# What is the derivative of x to the x? d/dx (x^x)

## If you answer, thank you! I always see this problem but I don't know how to answer it.

May 26, 2018

$\frac{\mathrm{dy}}{\mathrm{dx}} = \left(1 + \ln x\right) {x}^{x}$

#### Explanation:

$y = {x}^{x}$

$L n y = x \ln x$

Apply implicit differentiation, standard differential and the product rule.

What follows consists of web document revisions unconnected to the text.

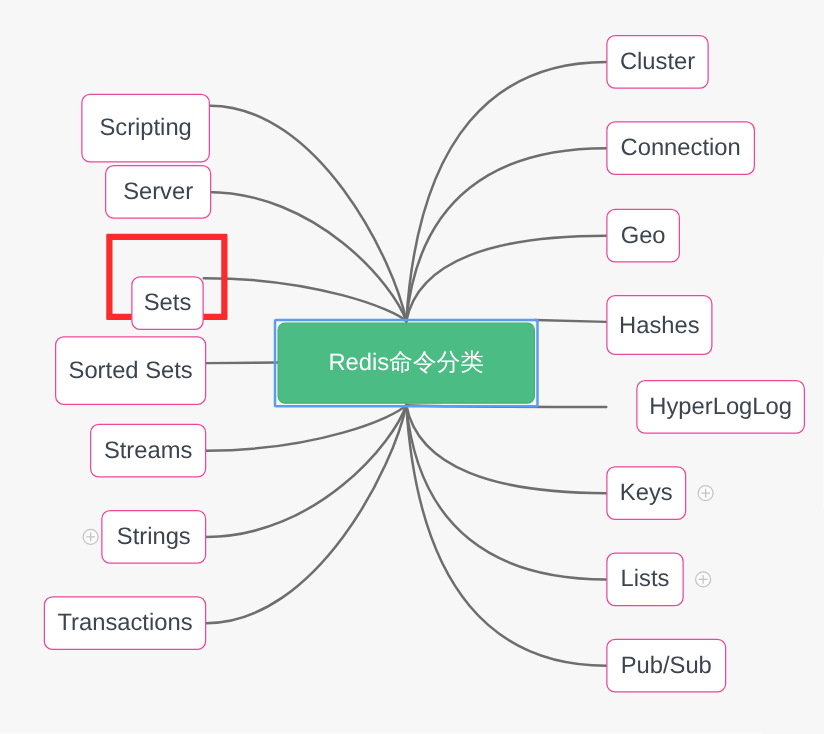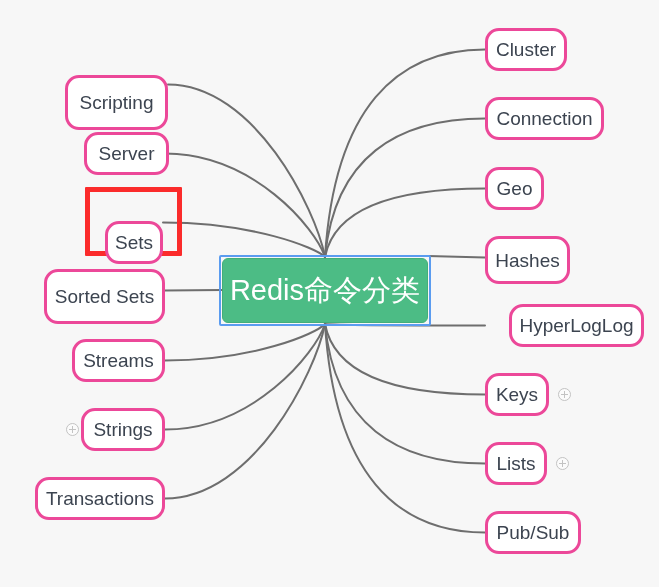--- a/index.html
+++ b/index.html
@@ -24,42 +24,42 @@
     height: 587px;
     pointer-events: none;
   }
   .node {
     position: absolute;
     box-sizing: border-box;
     display: flex;
     align-items: center;
     justify-content: center;
     background: #ffffff;
-    border: 3px solid #ec4899;
-    border-radius: 14px;
+    border: 1px solid #ec4899;
+    border-radius: 7px;
     color: #3c4450;
     font-size: 19px;
     line-height: 1;
     white-space: nowrap;
     padding: 0 12px;
   }
   .node-label {
     display: block;
   }
   .root-node {
     position: absolute;
     box-sizing: border-box;
     display: flex;
     align-items: center;
     justify-content: center;
     background: #4cbc85;
     border: 1px solid #43ae7a;
     border-radius: 6px;
     color: #ffffff;
-    font-size: 29px;
+    font-size: 19px;
     line-height: 1;
     white-space: nowrap;
   }
   .root-select {
     position: absolute;
     box-sizing: border-box;
     border: 2px solid #5b9cf0;
     border-radius: 2px;
     background: transparent;
     pointer-events: none;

$\frac{1}{y} \cdot \frac{\mathrm{dy}}{\mathrm{dx}} = x \cdot \frac{1}{x} + \ln x \cdot 1$

$\frac{\mathrm{dy}}{\mathrm{dx}} = \left(1 + \ln x\right) \cdot y$

Substitute $y = {x}^{x}$

$\therefore \frac{\mathrm{dy}}{\mathrm{dx}} = \left(1 + \ln x\right) {x}^{x}$

May 26, 2018

$\left({x}^{x}\right) \left(\ln \left(x\right) + 1\right)$

#### Explanation:

$\frac{\mathrm{dy}}{\mathrm{dx}} \left[{x}^{x}\right] = \frac{\mathrm{dy}}{\mathrm{dx}} \left[{e}^{x \ln \left(x\right)}\right]$
Let $u = x \ln \left(x\right)$ and thus, ${x}^{x} = {e}^{u}$

Apply chain rule:
$\frac{\mathrm{dy}}{\mathrm{dx}} = \frac{\mathrm{dy}}{\mathrm{du}} \cdot \frac{\mathrm{du}}{\mathrm{dx}}$
$= \frac{d}{\mathrm{du}} \left[{e}^{u}\right] \cdot \frac{d}{\mathrm{dx}} \left[x \ln \left(x\right)\right]$

Derivative of ${e}^{u}$ is itself, Derivative of $\ln \left(x\right)$ is $\setminus \frac{1}{x}$ and also apply product rule $\frac{d}{\mathrm{dx}} \left[f \left(x\right) g \left(x\right)\right] = f ' \left(x\right) g \left(x\right) + g ' \left(x\right) f \left(x\right)$

$= \left({e}^{u}\right) \left[\left(x\right) \left(\frac{1}{x}\right) + \left(1\right) \left(\ln \left(x\right)\right)\right]$
$= \left({x}^{x}\right) \left[\left(x\right) \left(\frac{1}{x}\right) + \left(1\right) \left(\ln \left(x\right)\right)\right]$
$= \left({x}^{x}\right) \left[1 + \ln \left(x\right)\right]$